** EXERCISE INPUTS **
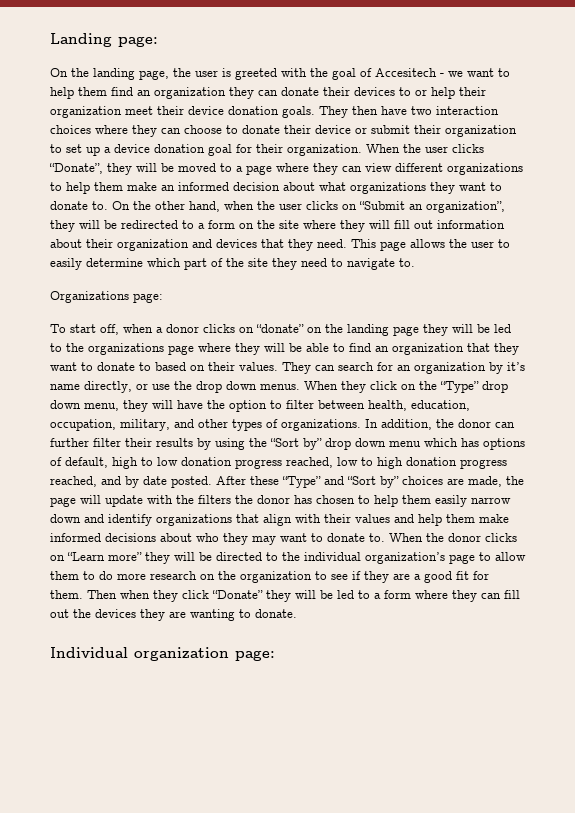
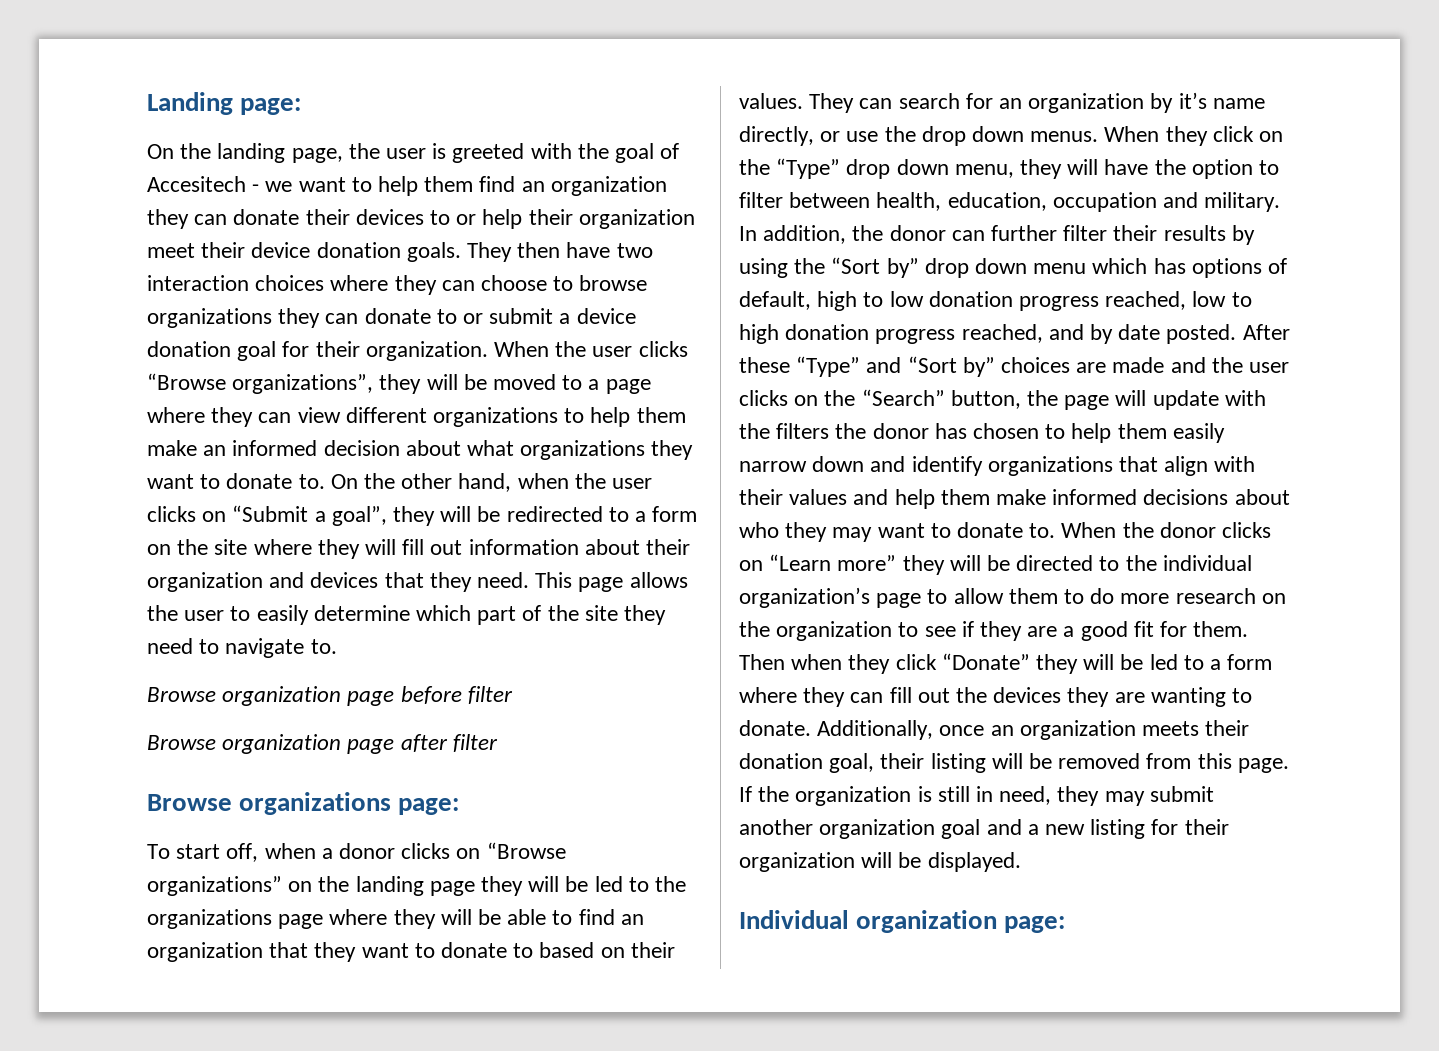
- They then have two interaction choices where they can choose to donate their device or submit their organization to set up a device donation goal for their organization.
+ They then have two interaction choices where they can choose to browse organizations they can donate to or submit a device donation goal for their organization.
- When the user clicks “Donate”, they will be moved to a page where they can view different organizations to help them make an informed decision about what organizations they want to donate to.
+ When the user clicks “Browse organizations”, they will be moved to a page where they can view different organizations to help them make an informed decision about what organizations they want to donate to.
- On the other hand, when the user clicks on “Submit an organization”, they will be redirected to a form on the site where they will fill out information about their organization and devices that they need.
+ On the other hand, when the user clicks on “Submit a goal”, they will be redirected to a form on the site where they will fill out information about their organization and devices that they need.
- Organizations page:
+ Browse organization page before filter
+ Browse organization page after filter
+ Browse organizations page:
- To start off, when a donor clicks on “donate” on the landing page they will be led to the organizations page where they will be able to find an organization that they want to donate to based on their values.
+ To start off, when a donor clicks on “Browse organizations” on the landing page they will be led to the organizations page where they will be able to find an organization that they want to donate to based on their values.
- When they click on the “Type” drop down menu, they will have the option to filter between health, education, occupation, military, and other types of organizations.
+ When they click on the “Type” drop down menu, they will have the option to filter between health, education, occupation and military.
- After these “Type” and “Sort by” choices are made, the page will update with the filters the donor has chosen to help them easily narrow down and identify organizations that align with their values and help them make informed decisions about who they may want to donate to.
+ After these “Type” and “Sort by” choices are made and the user clicks on the “Search” button, the page will update with the filters the donor has chosen to help them easily narrow down and identify organizations that align with their values and help them make informed decisions about who they may want to donate to.
+ Additionally, once an organization meets their donation goal, their listing will be removed from this page. If the organization is still in need, they may submit another organization goal and a new listing for their organization will be displayed.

** WORK ITEM **
The answer must consist of every line from the data that holds the string "what".

** EXERCISE RESPONSE **
- When the user clicks “Donate”, they will be moved to a page where they can view different organizations to help them make an informed decision about what organizations they want to donate to.
+ When the user clicks “Browse organizations”, they will be moved to a page where they can view different organizations to help them make an informed decision about what organizations they want to donate to.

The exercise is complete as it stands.